Before and after images
··········
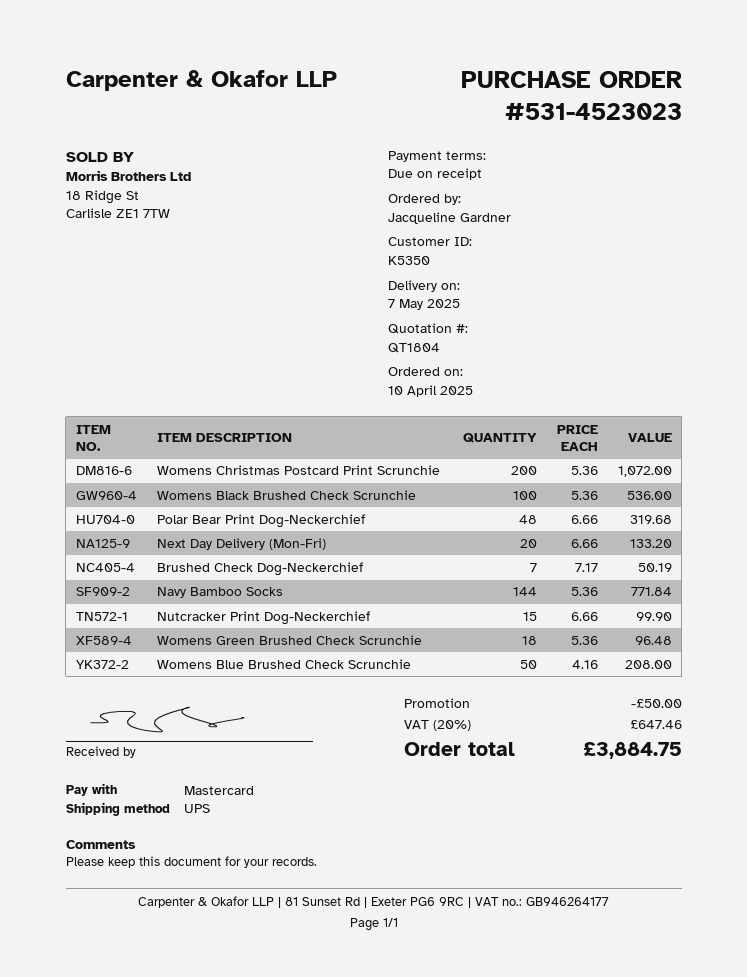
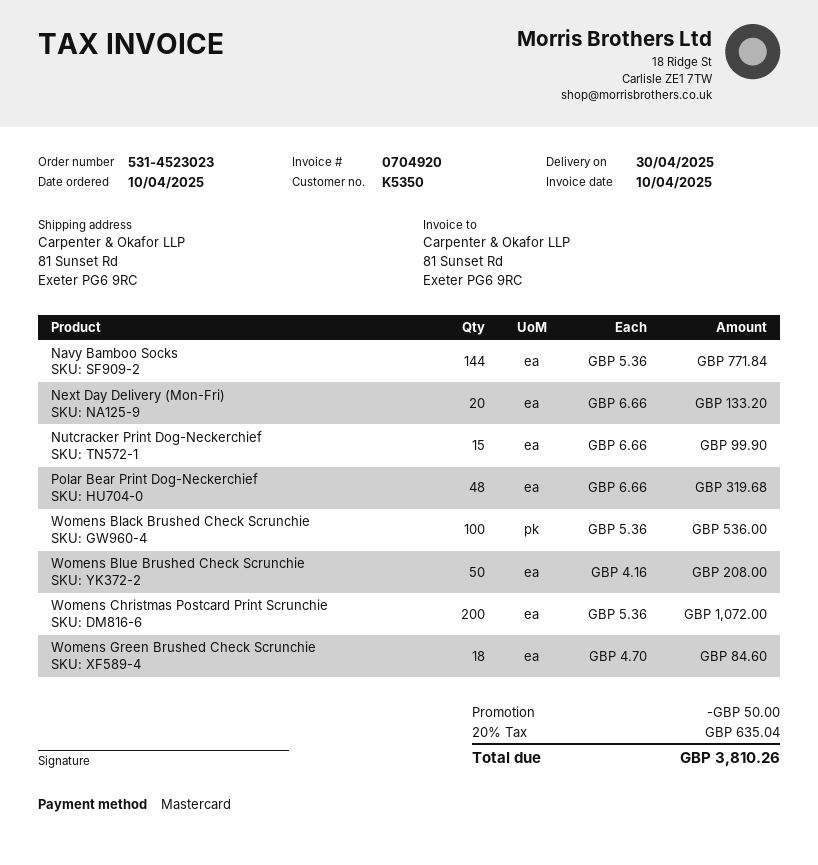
delivery date: 2025-05-07 -> 2025-04-30
Brushed Check Dog-Neckerchief: 7 x 7.17 = 50.19 -> none
Womens Green Brushed Check Scrunchie: 18 x 5.36 = 96.48 -> 18 x 4.70 = 84.60
tax: 20% = 647.46 -> 20% = 635.04
total: 3884.75 -> 3810.26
··········
* [YOUR ASSIGNMENT]:
Apart from the images, every line above is to be given again exactly.

* [SOLUTION TO THIS TASK]:
delivery date: 2025-05-07 -> 2025-04-30
Brushed Check Dog-Neckerchief: 7 x 7.17 = 50.19 -> none
Womens Green Brushed Check Scrunchie: 18 x 5.36 = 96.48 -> 18 x 4.70 = 84.60
tax: 20% = 647.46 -> 20% = 635.04
total: 3884.75 -> 3810.26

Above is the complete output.